Мари чувствовала, что ее спутник дрожит, и дрожь эта передалась ей. Она начала быстро шептать, нагнувшись к самому его уху, чтобы он не мог расслышать слова этих животных: — Ланни, молчи! Не все ли равно, что они говорят. Они не посмеют ничего нам сделать. Скоро все кончится, и мы будем в безопасности. Обещай мне, что не будешь отвечать им, что бы они ни говорили! Ты нарушил одно данное мне обещание — не нарушай еще и другого! Они хотят вывести тебя из терпения, они будут рады, если ты дашь им повод наброситься на тебя, может быть, убить. Обещай мне, что будешь молчать.
— Обещаю, — пробормотал Ланни. Он знал, что она права. Он будет философом, будет наблюдать, что делает с человеческой натурой внезапно обретенная власть. Эти люди хуже «дикарей», — кличка, которую они сами себе дали; это варвары, вооруженные современным оружием, наукой и техникой, не только промышленной, но политической и психологической. Во что превратится Италия, если поколение таких людей вырастет и возьмет в свои руки управление страной? Что будет с историей, с музыкой, литературой и искусством? Что принесут эти люди остальной Европе?

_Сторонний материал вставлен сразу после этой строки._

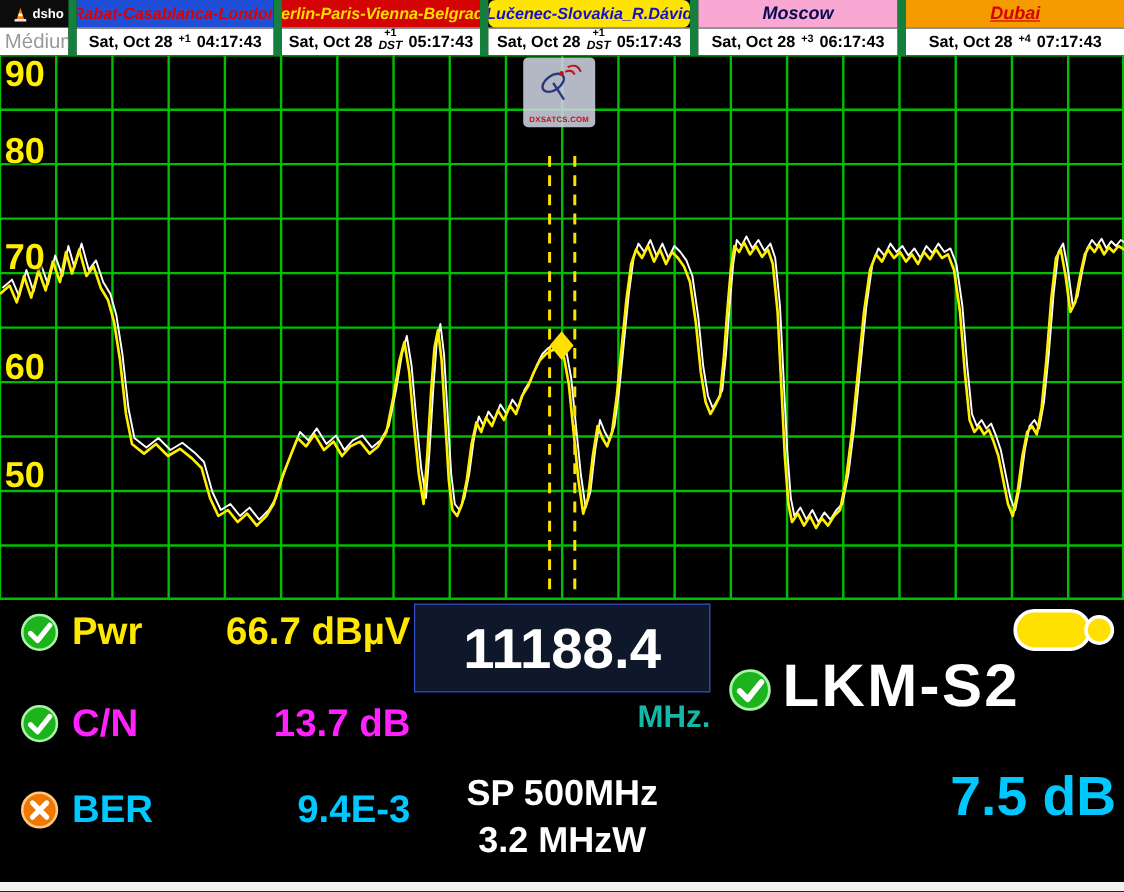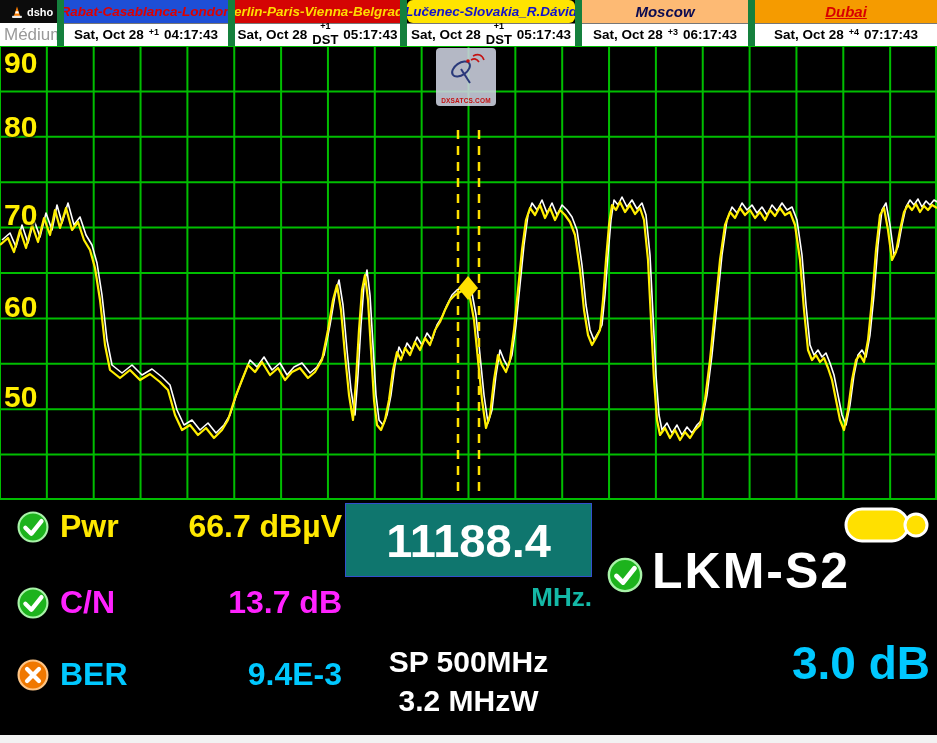--- a/index.html
+++ b/index.html
@@ -126,7 +126,7 @@
     </div>
 
     <div class="clock w4">
-      <div class="clock-name" style="font-size: 15px; background: #fdba74; color: rgb(10, 10, 80);">Moscow</div>
+      <div class="clock-name" style="font-size: 15px; background: #f9a8d4; color: rgb(10, 10, 80);">Moscow</div>
       <div class="clock-time">
         <span>Sat, Oct 28</span>
         <span class="sup-stack">

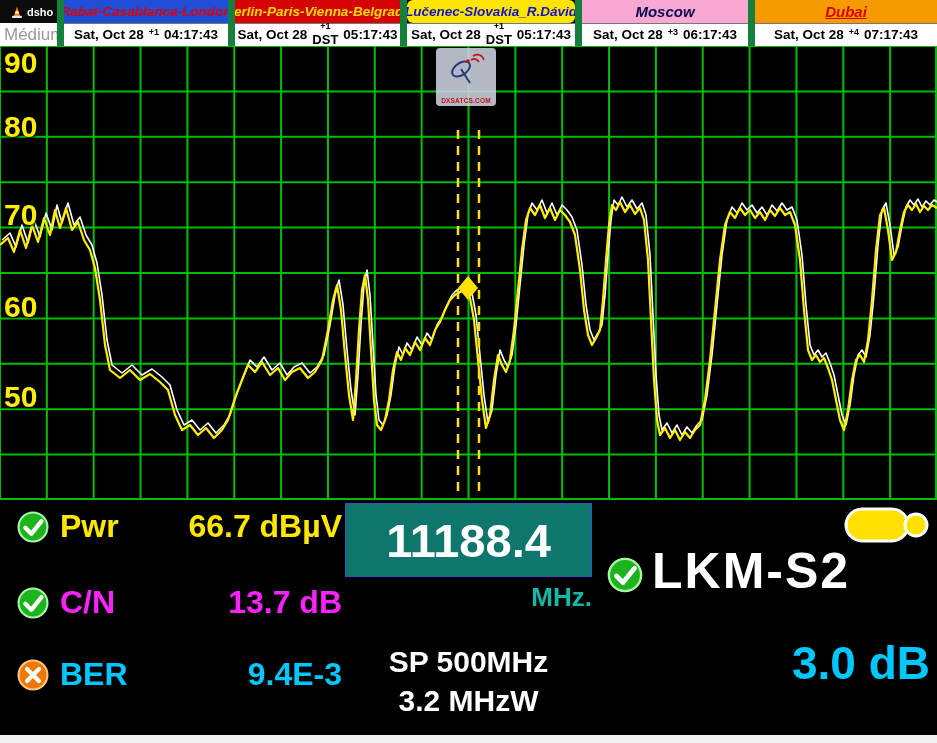--- a/index.html
+++ b/index.html
@@ -21,7 +21,7 @@
               gap:4px;font:700 13.5px "Liberation Sans",sans-serif;border-top:1px solid #777;}
   .sup-stack{display:inline-flex;flex-direction:column;align-items:center;line-height:1;margin:0 1px;}
   .sup{font-size:9px;font-weight:700;transform:translateY(-2px);}
-  .dst{font-size:13px;font-weight:700;}
+  .dst{font-size:10px;font-weight:700;font-style:italic;}
 
   
   .spectrum{position:absolute;top:46px;left:0;width:937px;height:454px;background:#000;}

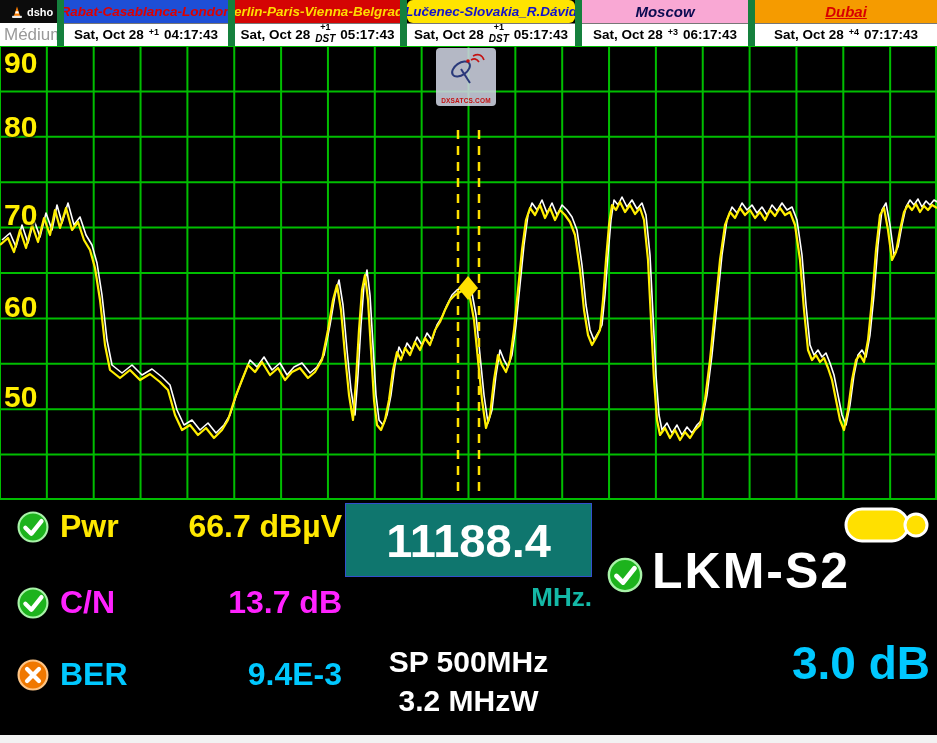--- a/index.html
+++ b/index.html
@@ -53,7 +53,7 @@
   #ber-icon{left:16px;top:158px}
   #ber-label{left:60px;top:156px}
   #ber-value{left:128px;top:156px;width:214px;text-align:right}
-  #freq-box{position:absolute;left:345px;top:3px;width:247px;height:74px;background:#0f766e;
+  #freq-box{position:absolute;left:345px;top:3px;width:247px;height:74px;background:#0f172a;
             border:1px solid #3350cc;box-sizing:border-box;display:flex;align-items:center;justify-content:center;
             color:#fff;font:700 47px "Liberation Sans",sans-serif;}
   #freq-unit{position:absolute;left:345px;top:82px;width:247px;text-align:right;color:#14b8a6;

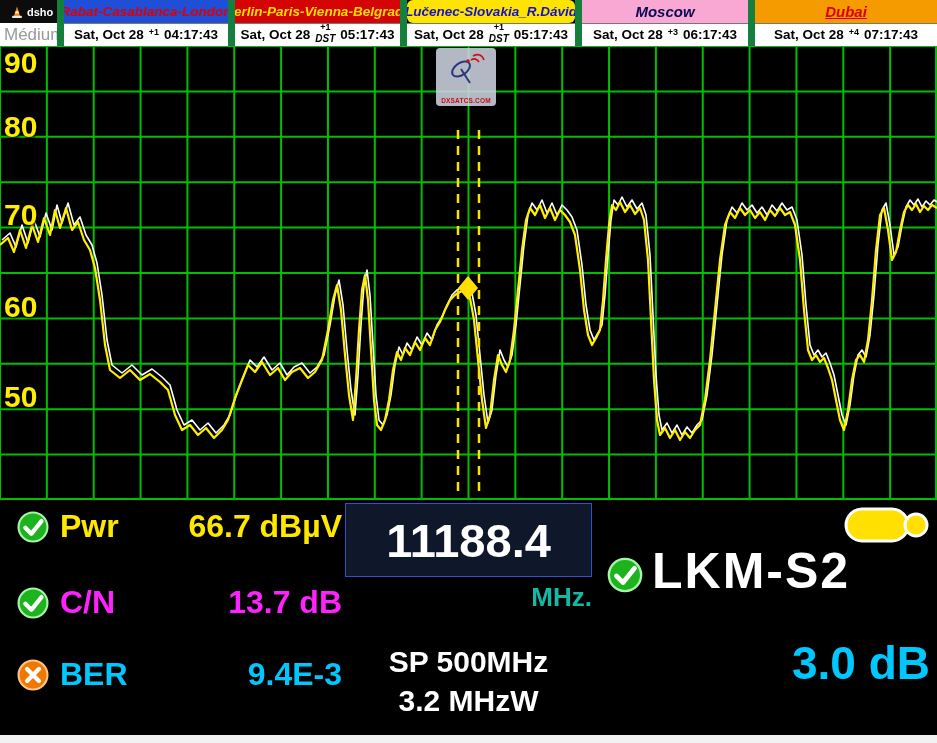--- a/index.html
+++ b/index.html
@@ -246,7 +246,7 @@
 
     <div id="sp-text">SP 500MHz</div>
     <div id="bw-text">3.2 MHzW</div>
-    <div id="margin-text">3.0 dB</div>
+    <div id="margin-text">7.5 dB</div>
   </div>
 
   <div class="bottom-strip"></div>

У Ланни была только одна возможность наказать эту пару; сообразив это, он даже развеселился. Солнце село за холмами, сумерки окутали дорогу, и пряный разговор постепенно стал утрачивать свою прелесть. Они проехали одно селение, где был трактир. Блеснули ярко освещенные окна, из двери пахнуло ароматом жареного мяса, но они промчались мимо, не останавливаясь. По улице они ехали, строго соблюдая установленную законом скорость, пятнадцать километров в час, так что никто не имел права остановить их. Когда они отъехали на некоторое расстояние от деревни, Ланни услышал первые вежливые слова из уст фашистов. Это был итальянский вариант привычной для американцев фразы: «Когда же мы закусим?»
Ланни не замедлил ответить, призвав на помощь все свои познания в итальянском языке: — Мы не будем закусывать, мы едем.
— Но, синьор, необходимо ведь поесть!
— Генералиссимо ничего не говорил о еде. Он приказал, чтобы я как можно скорее выехал из Италии. Смею ли я ослушаться?
Последовало продолжительное совещание. Оно велось шепотом, так что Ланни мог только догадываться о его содержании. Вероятно, они соображают: а не приставить ли ему винтовку между лопатками и приказать просто-напросто остановиться у ближайшего трактира? Или они учтут, что в этом случае придется самим платить за ужин? Правительство, стесненное в средствах, пожалуй, откажется оплатить их счета.
Наконец заговорил старший из конвоиров, и голос его был приторно сладок: — Синьор, если вы будете любезны остановиться и накормить нас, мы обещаем быть вежливыми до конца поездки.
— Разве фашисту разрешается быть вежливым? — холодно осведомился Ланни.
— Мы будем вежливы, синьор. Честное слово!
Синьору только и оставалось, что выказать великодушие. — Можете поужинать в ближайшей таверне, я заплачу. — После этой фразы обращение конвоиров изменилось как по волшебству. Они остановились в маленькой таверне, и оба «диких», обещавшие быть «вежливыми», сели за отдельный столик.